Résumé de la décision
La Cour de cassation, en sa chambre criminelle, a examiné les pourvois formés par M. Oumar Z... contre un arrêt rendu par la cour d'appel de Versailles le 7 février 2017. Cette cour avait condamné M. Z... à quatre ans d'emprisonnement pour vols aggravés et tentative de vol aggravé, en récidive, tout en se prononçant sur les intérêts civils. La Cour de cassation a déclaré les pourvois non admis, indiquant qu'il n'existait aucun moyen de nature à justifier l'examen du pourvoi.
Arguments pertinents
Les arguments principaux de la décision reposent sur la vérification de la recevabilité du recours et l'examen attentif des pièces de procédure. La Cour de cassation a souligné qu'après analyse, il n'y avait pas de moyen permettant l'admission du pourvoi. En effet, elle a affirmé :
> "Attendu qu'après avoir examiné tant la recevabilité du recours que les pièces de procédure, la Cour de cassation constate qu'il n'existe, en l'espèce, aucun moyen de nature à permettre l'admission du pourvoi."

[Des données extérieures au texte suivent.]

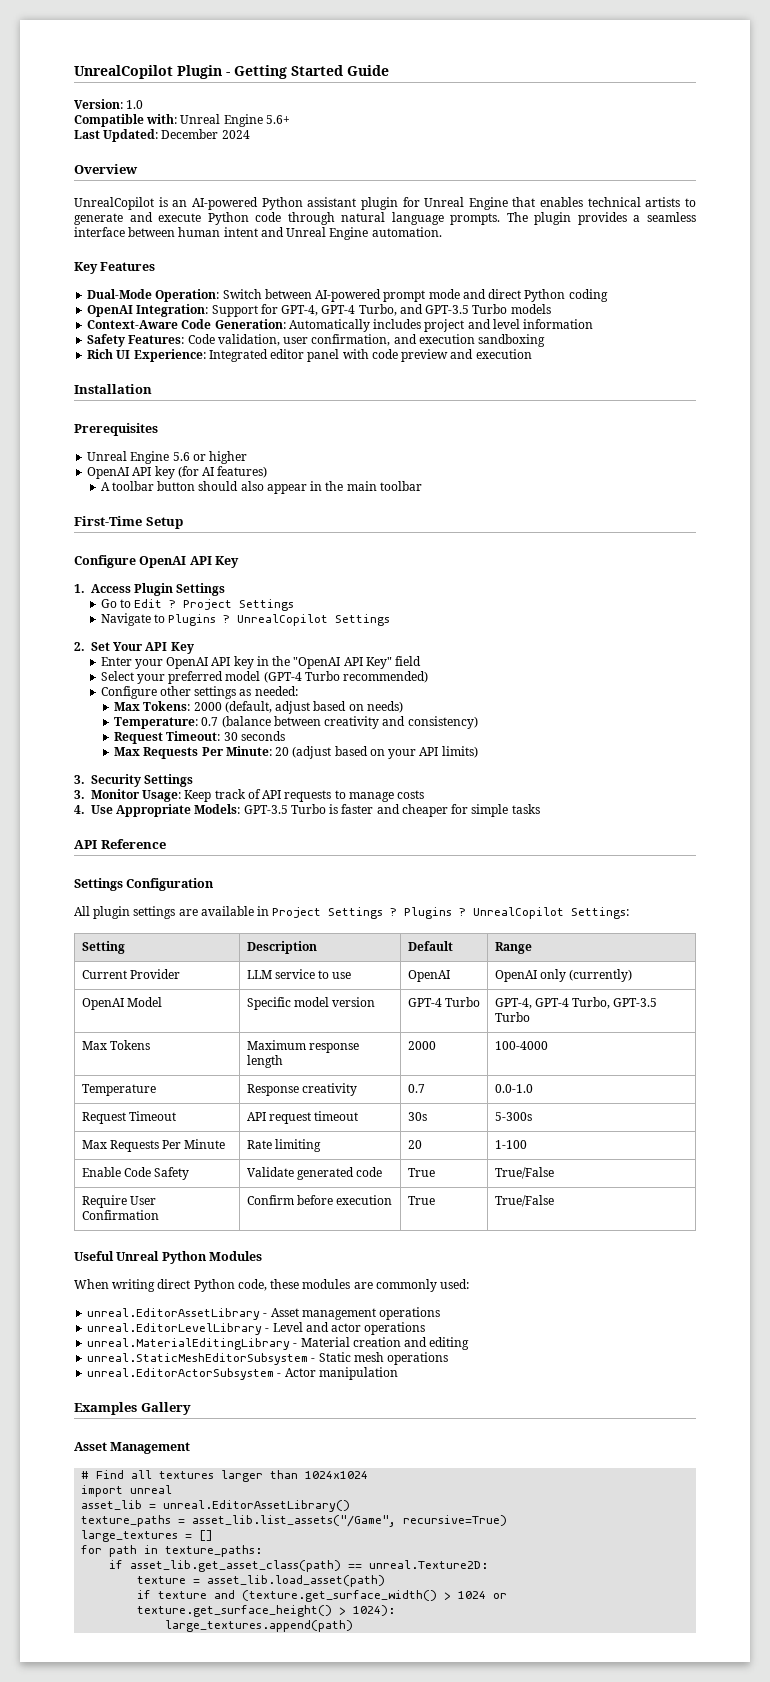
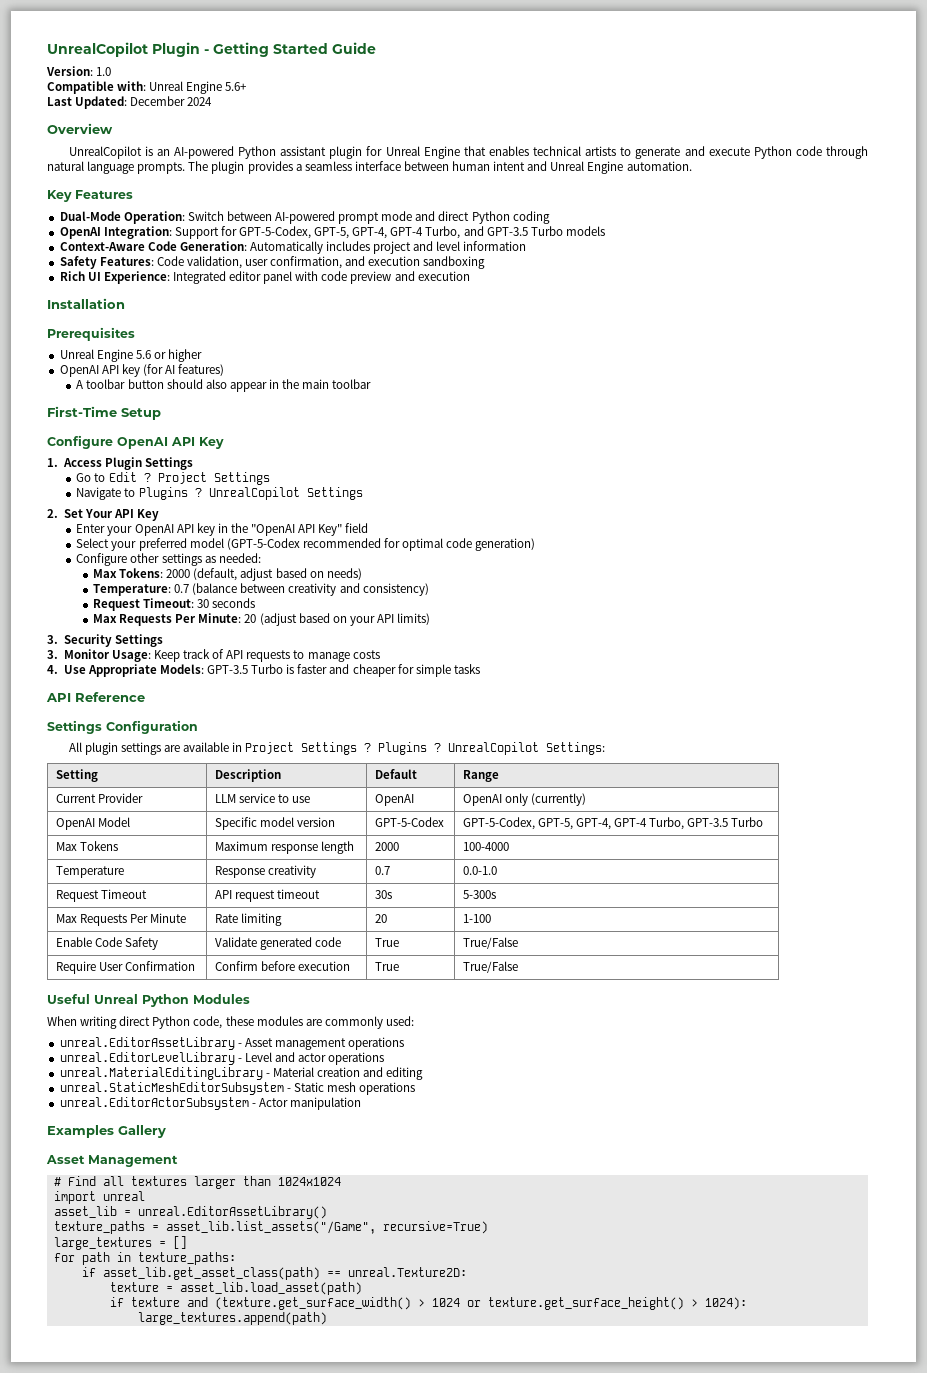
- OpenAI Integration: Support for GPT-4, GPT-4 Turbo, and GPT-3.5 Turbo models
+ OpenAI Integration: Support for GPT-5-Codex, GPT-5, GPT-4, GPT-4 Turbo, and GPT-3.5 Turbo models
- Select your preferred model (GPT-4 Turbo recommended)
+ Select your preferred model (GPT-5-Codex recommended for optimal code generation)
- OpenAI Model | Specific model version | GPT-4 Turbo | GPT-4, GPT-4 Turbo, GPT-3.5 Turbo
+ OpenAI Model | Specific model version | GPT-5-Codex | GPT-5-Codex, GPT-5, GPT-4, GPT-4 Turbo, GPT-3.5 Turbo

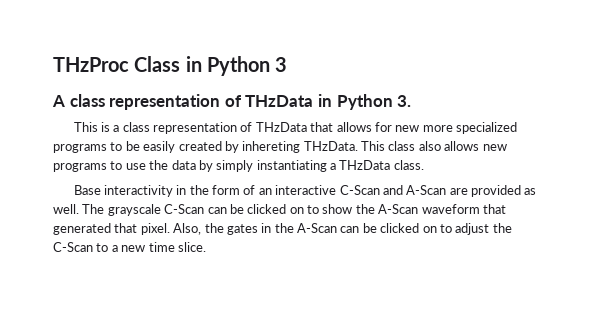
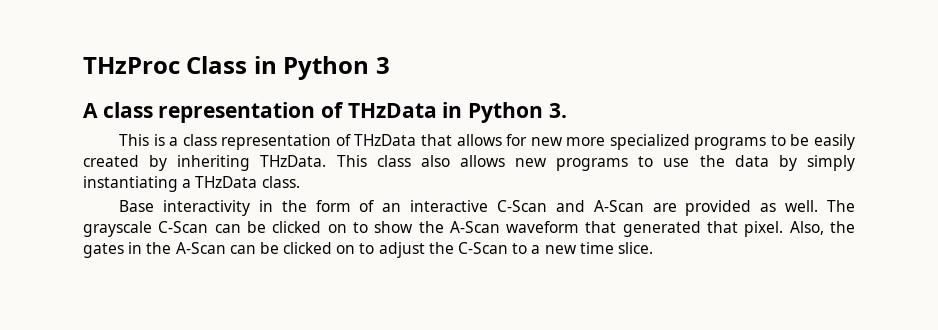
- This is a class representation of THzData that allows for new more specialized programs to be easily created by inhereting THzData.
+ This is a class representation of THzData that allows for new more specialized programs to be easily created by inheriting THzData.

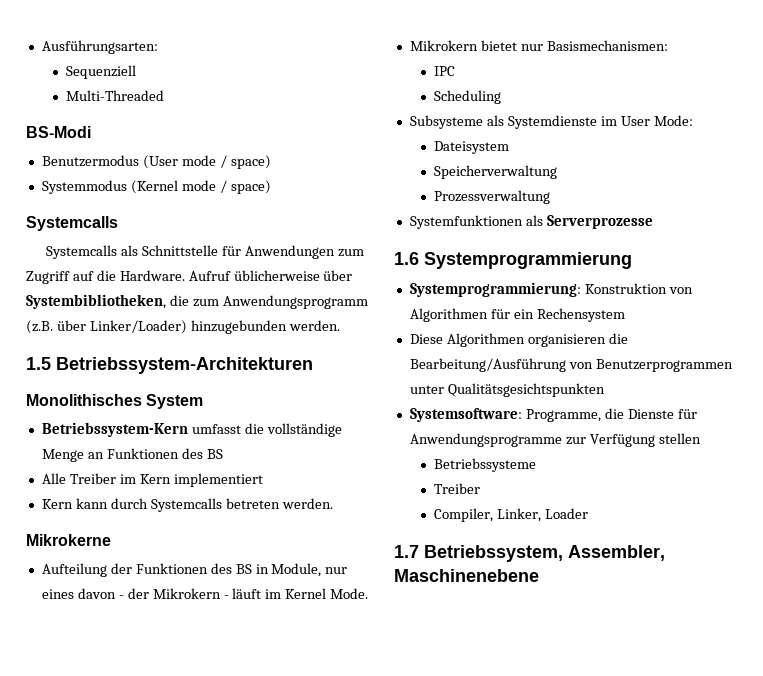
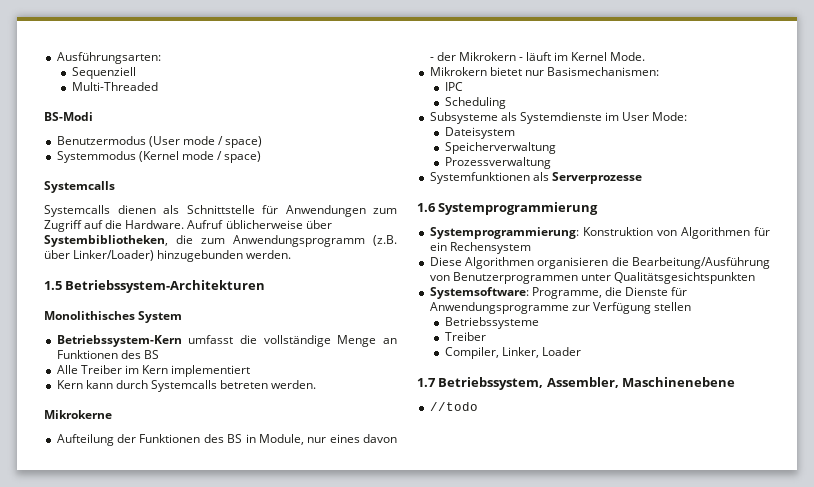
- Systemcalls als Schnittstelle für Anwendungen zum Zugriff auf die Hardware.
+ Systemcalls dienen als Schnittstelle für Anwendungen zum Zugriff auf die Hardware.
+ //todo

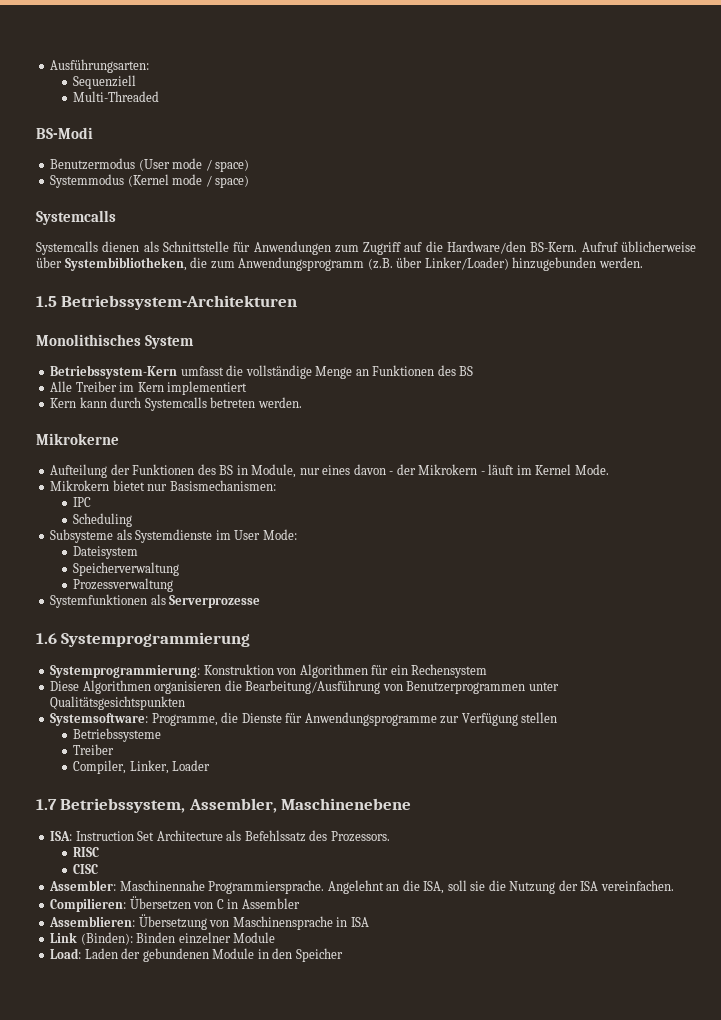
- Systemcalls dienen als Schnittstelle für Anwendungen zum Zugriff auf die Hardware.
+ Systemcalls dienen als Schnittstelle für Anwendungen zum Zugriff auf die Hardware/den BS-Kern.
- //todo
+ ISA: Instruction Set Architecture als Befehlssatz des Prozessors.
+ RISC
+ CISC
+ Assembler: Maschinennahe Programmiersprache. Angelehnt an die ISA, soll sie die Nutzung der ISA vereinfachen.
+ Compilieren: Übersetzen von C in Assembler
+ Assemblieren: Übersetzung von Maschinensprache in ISA
+ Link (Binden): Binden einzelner Module
+ Load: Laden der gebundenen Module in den Speicher

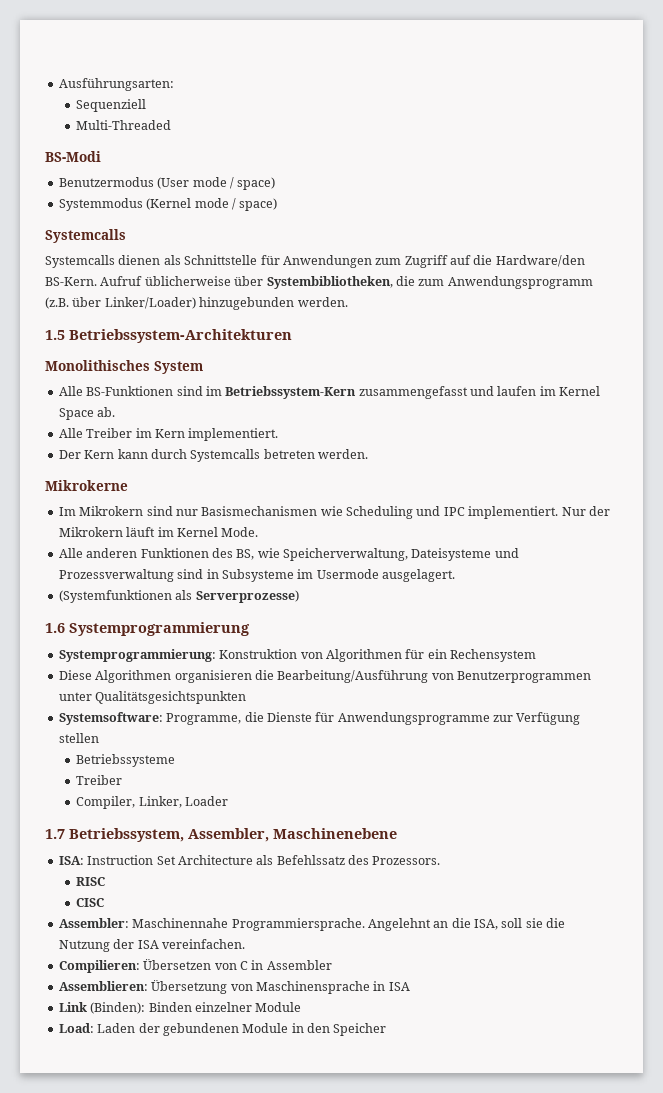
- Betriebssystem-Kern umfasst die vollständige Menge an Funktionen des BS
+ Alle BS-Funktionen sind im Betriebssystem-Kern zusammengefasst und laufen im Kernel Space ab.
- Alle Treiber im Kern implementiert
- Kern kann durch Systemcalls betreten werden.
+ Alle Treiber im Kern implementiert.
+ Der Kern kann durch Systemcalls betreten werden.
- Aufteilung der Funktionen des BS in Module, nur eines davon - der Mikrokern - läuft im Kernel Mode.
+ Im Mikrokern sind nur Basismechanismen wie Scheduling und IPC implementiert. Nur der Mikrokern läuft im Kernel Mode.
- Mikrokern bietet nur Basismechanismen:
- IPC
- Scheduling
- Subsysteme als Systemdienste im User Mode:
- Dateisystem
- Speicherverwaltung
- Prozessverwaltung
- Systemfunktionen als Serverprozesse
+ Alle anderen Funktionen des BS, wie Speicherverwaltung, Dateisysteme und Prozessverwaltung sind in Subsysteme im Usermode ausgelagert.
+ (Systemfunktionen als Serverprozesse)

Ce passage met en lumière le rigoureux contrôle exercé par la Cour de cassation sur la validité des moyens de recours présentés.
Interprétations et citations légales
La décision fait référence à l'article 567-1-1 du code de procédure pénale, qui régit les modalités de traitement des pourvois en cassation. Cet article stipule que la Cour de cassation peut déclarer un pourvoi non admis s'il n'existe pas de moyen justifiant d'examiner le recours. Ce principe est fondamental pour maintenir l'efficacité de la cour en tant que dernier rempart judiciaire.
Ainsi, on peut mentionner :
- Code de procédure pénale - Article 567-1-1 : Cet article permet à la Cour d'examiner la recevabilité des pourvois et d’offrir une décision basée sur la présence ou non de moyens justifiant l’ouverture d’un examen plus approfondi.
En conclusion, la Cour de cassation a fait une application stricte de ses compétences en matière de contrôle des pourvois, confirmant la condamnation prononcée par la cour d'appel de Versailles par un non-lieu à statuer sur la base de l'insuffisance des arguments juridiques présentés.